Ecco il consueto appuntamento con una veloce recensione dei libri che ho letto negli ultimi mesi. Alcuni ottimi e altri un po’ meno.
Black Jesus. The anthology di Federico Buffa è una raccolta di aneddoti sul mondo della pallacanestro USA infarciti di termini gergali, nomi noti, altri meno, soprannomi e curiosità varie. Incomprensibile per chi non mastica un po’ di basketball. Fortunatamente non è il mio caso, altrimenti mi sarei trovato ancora più spaesato. Lo stile di Buffa è difficile da seguire su carta, spesso e volentieri si perde il filo. Mi sono ritrovato a rileggere più volte le stesse righe nel tentativo di capirne il significato. A tutto questo si aggiungono numerosi refusi (mai visti così tanti in un libro solo!) e ripetizioni inutili. Sarebbe bastato un minimo di editing, indicare almeno l’anno in cui è stato scritto ciascun capitolo e rivedere lo stile di scrittura per ottenere un libro tutto sommato godibile e interessante. Invece, così com’è, è francamente illeggibile.
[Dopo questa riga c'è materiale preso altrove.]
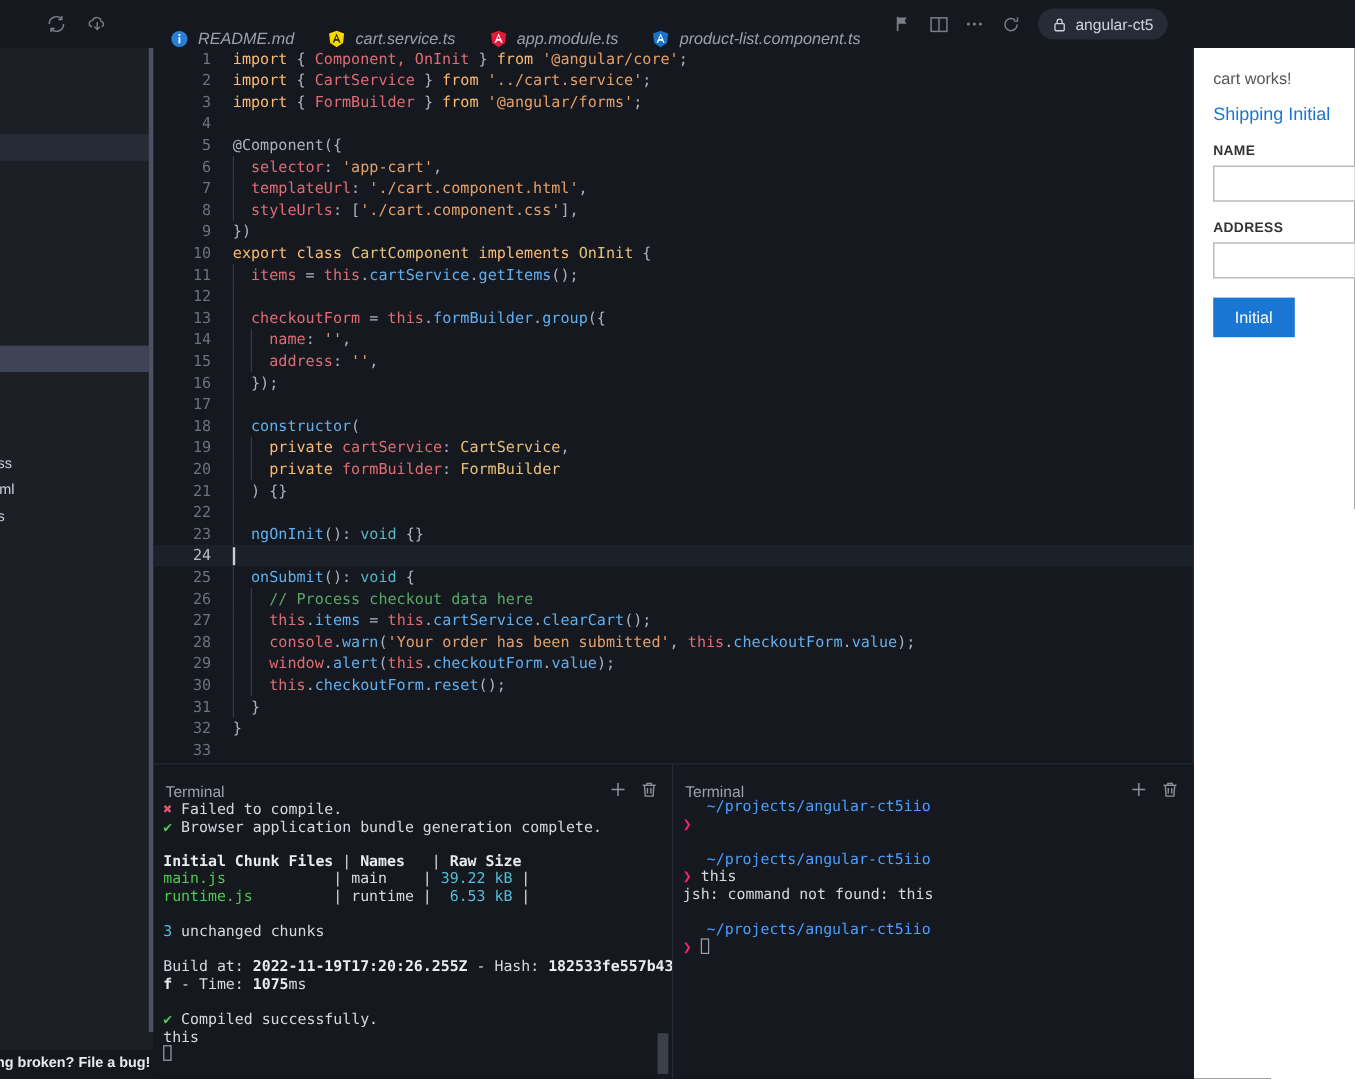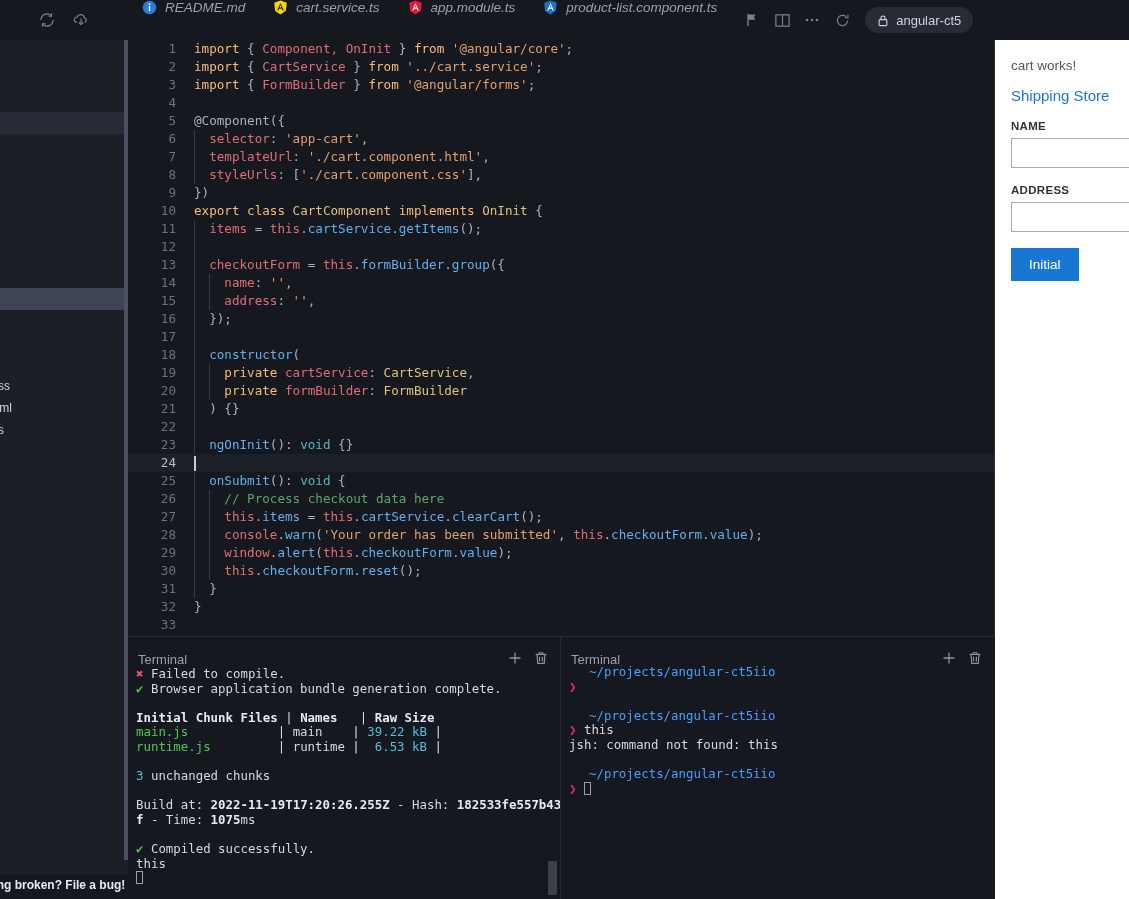"README.md" .tab { align-items: flex-start -> flex-end }
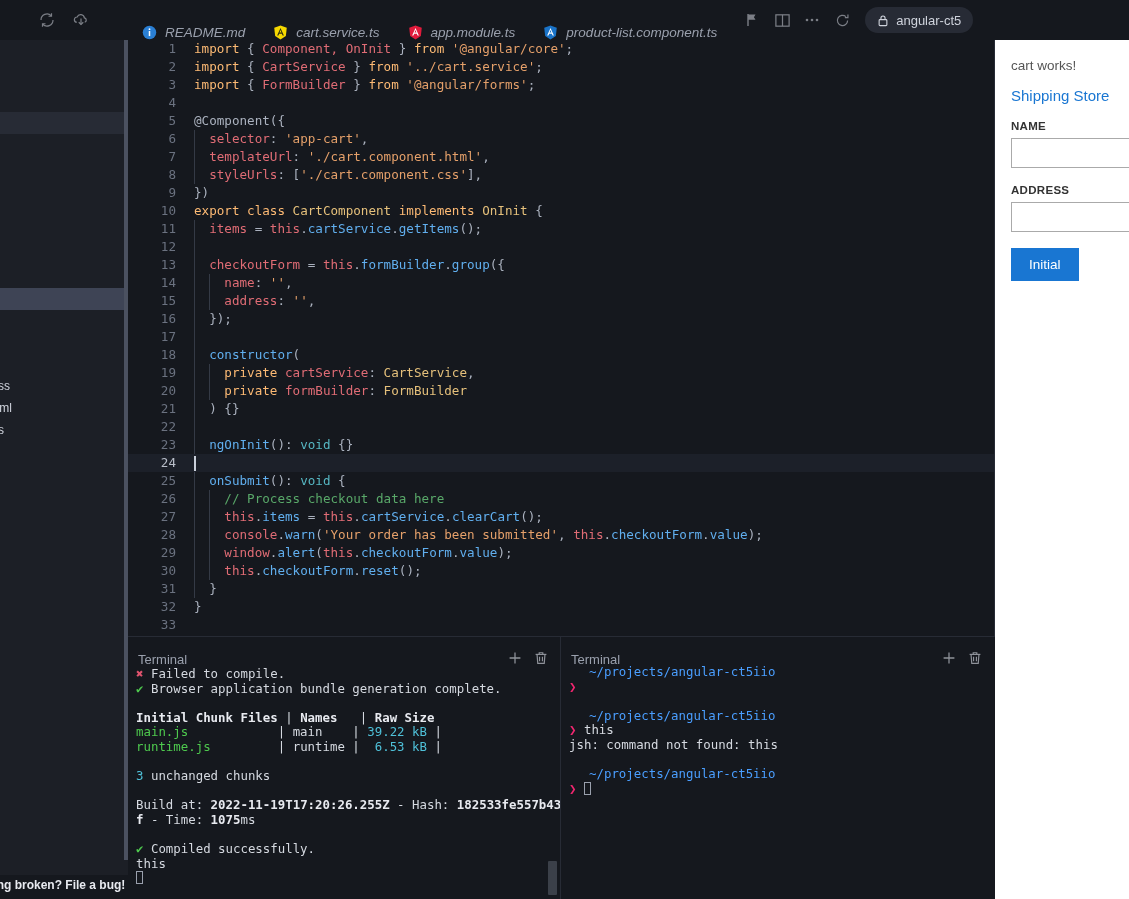"Shipping Store" a.pv-link { text: Store -> Initial }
Con la raccolta di racconti Scheletri, King si conferma essere un abile narratore anche quando lo spunto per una storia si dimostra un po’ debole. Quando questo autore sceglie di condensare la sua fantasia in poche pagine, viene a mancare la profonda caratterizzazione dei personaggi, caratteristica fondamentale dei suoi romanzi. Inoltre è in raccolte come questa che emergono, in maniera più evidente, le influenze di autori come Lovecraft (La nebbia, La scorciatoia della signora Todd, La nonna) e Poe (L’uomo che non voleva stringere la mano, L’immagine della falciatrice, Nona). Alcuni racconti sono stati inseriti più per “beneficio di inventario” che per altro ma altri sono dei piccoli capolavori (L’arte di sopravvivere, su tutti). Un’ottima raccolta che offre un’ampia panoramica sullo stile e l’immaginario di Stephen King.
Frank Herbert ha avuto il merito di aver creato un mondo complesso, un vero e proprio universo. Eppure anche in questo terzo volume della saga, intitolato I Figli di Dune, tutto si riduce ad una questione di famiglia. Leto II ripercorre i passi del padre Paul, affrontando pari pari le stesse visioni e facendo le medesime riflessioni anche se con esiti differenti. Gli altri personaggi sono gli stessi di sempre e mettono in piedi complotti e contro-complotti che sono difficili da seguire. Herbert, con il suo stile dico/non dico, non aiuta affatto il lettore nel districarsi tra di essi. Manca empatia con i protagonisti, in particolare con Leto che sa sempre cosa succederà (ma non lo dice a nessuno, anche perché se lo facesse sarebbe inutile continuare a leggere il resto del romanzo). La cerchia ristretta di personaggi rende vani alcuni colpi di scena ed è un peccato, soprattutto quando si ha a disposizione un intero universo. Il ritmo è lento e un buon centinaio di pagine sono di troppo. In definitiva un capitolo che porta avanti le incredibili vicende di Arrakis, appoggiandosi su di un intreccio complesso ma frastagliato, con dinamiche per larga parte prevedibili, salvandosi in un finale che lascia presagire importanti cambiamenti ma non soddisfa appieno.
Se nel primo volume di questa trilogia Mervyn Peake ha costruito il microcosmo di Gormenghast, in questo seguito, intitolato per l’appunto Gormenghast, lo distrugge pezzo dopo pezzo. Dopo una prima parte che ricalca le atmosfere grottesche e bizzarre del suo predecessore, il romanzo prosegue poi su un binario differente, più cupo e malvagio. Il personaggio chiave è Ferraguzzo sempre più disposto a tutto per ottenere il potere. Il giovane conte Tito è un ribelle che mina dall’interno le fondamenta del castello di Gormenghast mettendo a dura prova le solide mura di pietra e i suoi immemorabili rituali. Lo stile di Peake è unico, fatto di descrizioni dettagliate ma mai noiose, dialoghi scorrevoli (sempre divertenti gli scambi di battute tra il dottor Floristrazio e la sorella Irma) e colpi di scena spiazzanti. Non so sinceramente cosa aspettarmi dal terzo capitolo ma anche se non dovesse essere all’altezza di questi primi due, sono contento di essermi perso ancora una volta per gli immensi corridoi e le infinite stanze di Gormenghast.